§ **What you should do**
Each line from the one that contains "-643,7 +643,7 @@" to the end of the material must be quoted exactly; include both end lines and nothing else.

===

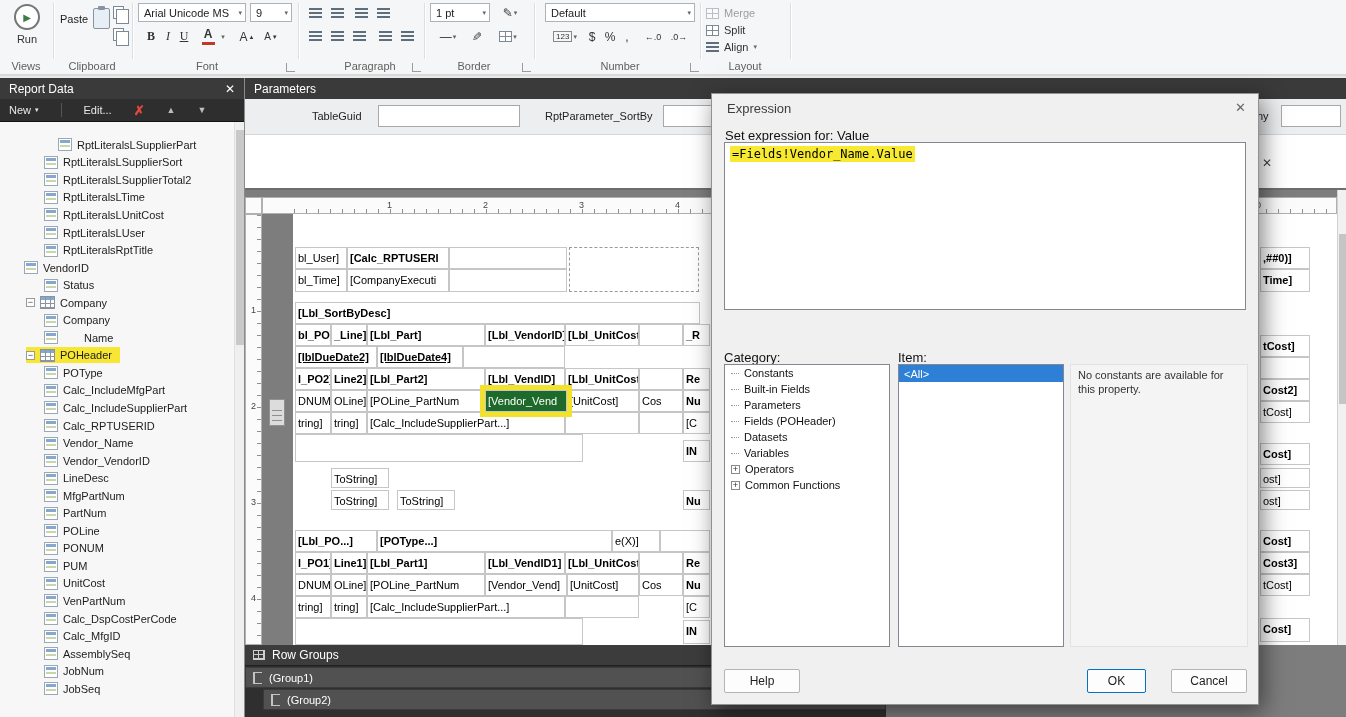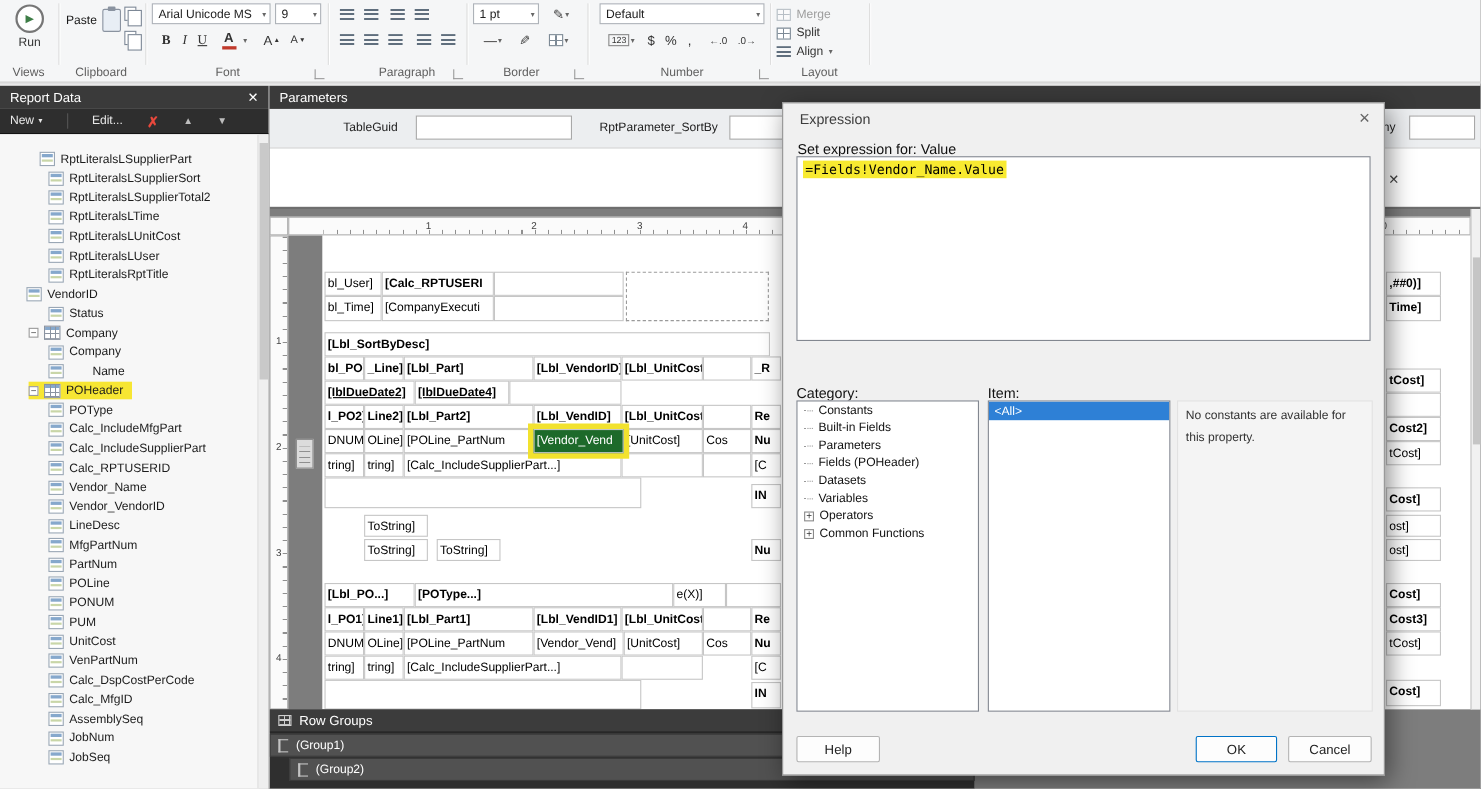--- a/index.html
+++ b/index.html
@@ -251,7 +251,7 @@
     </div>
     <div id="report-tree">
         <div class="tree-row">
-          <span class="tree-inner" style="margin-left: 36px;">
+          <span class="tree-inner" style="margin-left: 58px;">
             <span class="icon-field"></span>
             <span>RptLiteralsLSupplierPart</span>
           </span>

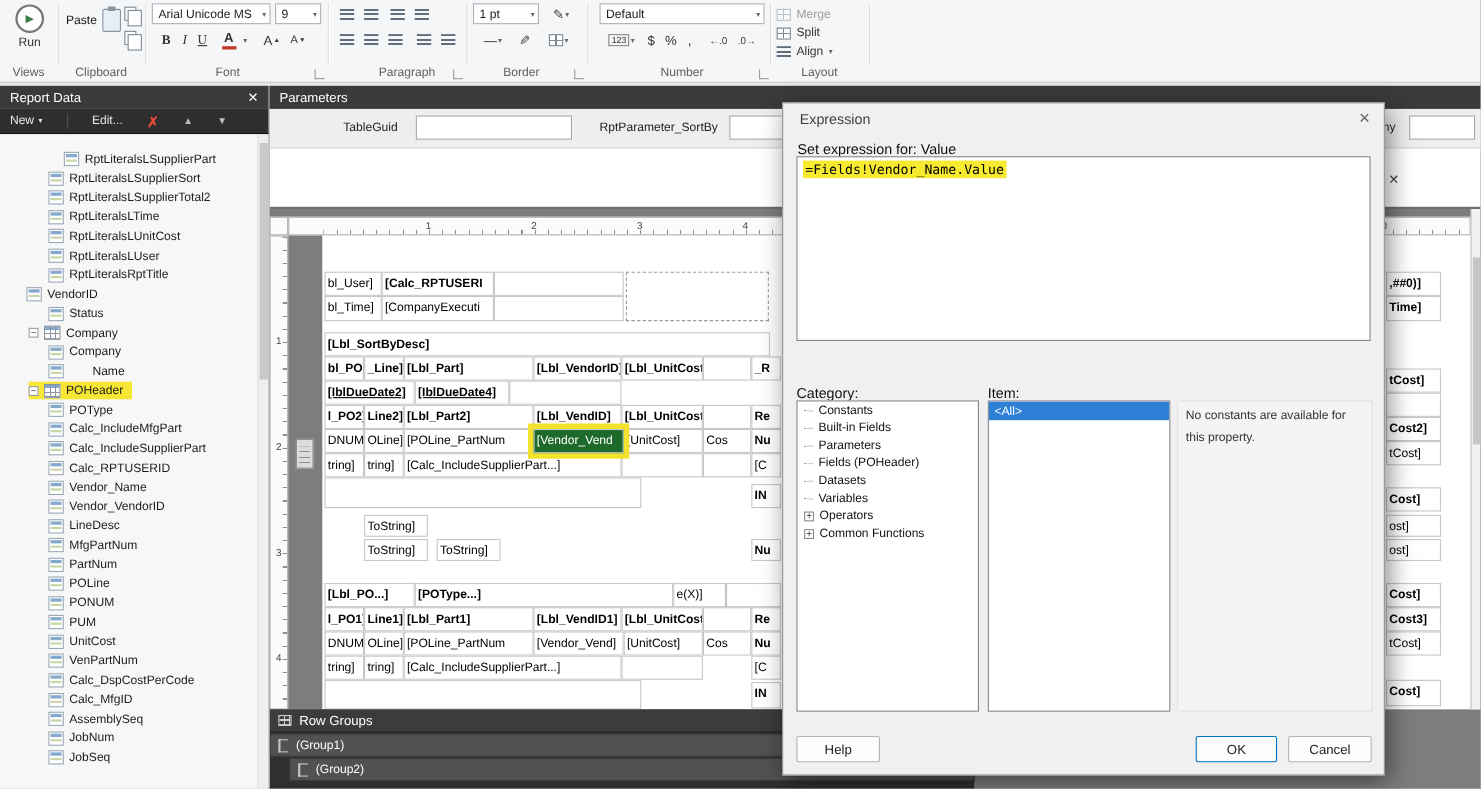--- a/index.html
+++ b/index.html
@@ -91,7 +91,7 @@
 .plusbox{width:9px;height:9px;border:1px solid #8a8a8a;background:#fff;font-size:9px;line-height:7px;text-align:center;color:#333;flex:none}
 .dash{width:8px;height:1px;border-top:1px dotted #999;flex:none}
 .item-sel{height:17px;background:#2e80d6;color:#fff;display:flex;align-items:center;padding-left:5px;font-size:11px}
-.desc-pane{position:absolute;left:358px;top:270px;width:178px;height:283px;font-size:11px;color:#333;padding:3px 7px;line-height:20px;background:#f4f4f4;border:1px solid #e2e2e2}
+.desc-pane{position:absolute;left:358px;top:270px;width:178px;height:283px;font-size:11px;color:#333;padding:3px 7px;line-height:14px;background:#f4f4f4;border:1px solid #e2e2e2}
 .btn{position:absolute;height:24px;background:#fdfdfd;border:1px solid #b4b4b4;border-radius:2px;font-family:"Liberation Sans",sans-serif;font-size:12px;color:#222;display:flex;align-items:center;justify-content:center}
 .btn.default{border-color:#0173c7}
 </style>

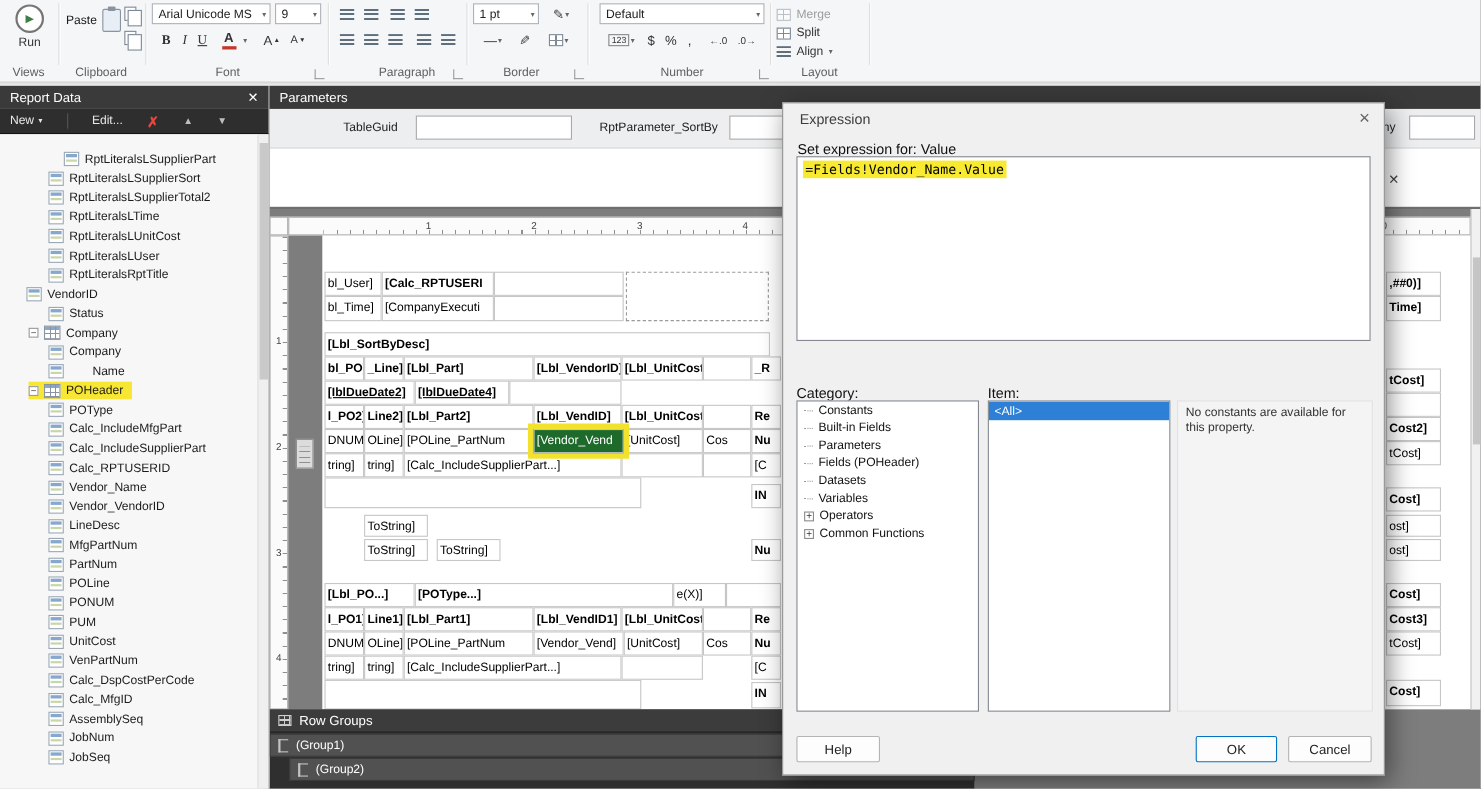--- a/index.html
+++ b/index.html
@@ -643,7 +643,7 @@
       </div>
     <div class="desc-pane">No constants are available for this property.</div>
     <button class="btn" style="left:12px;top:575px;width:76px">Help</button>
-    <button class="btn default" style="left:375px;top:575px;width:74px">OK</button>
+    <button class="btn default" style="left:375px;top:575px;width:59px">OK</button>
     <button class="btn" style="left:459px;top:575px;width:76px">Cancel</button>
   </div>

===

§ **Worked solution**
@@ -643,7 +643,7 @@
       </div>
     <div class="desc-pane">No constants are available for this property.</div>
     <button class="btn" style="left:12px;top:575px;width:76px">Help</button>
-    <button class="btn default" style="left:375px;top:575px;width:74px">OK</button>
+    <button class="btn default" style="left:375px;top:575px;width:59px">OK</button>
     <button class="btn" style="left:459px;top:575px;width:76px">Cancel</button>
   </div>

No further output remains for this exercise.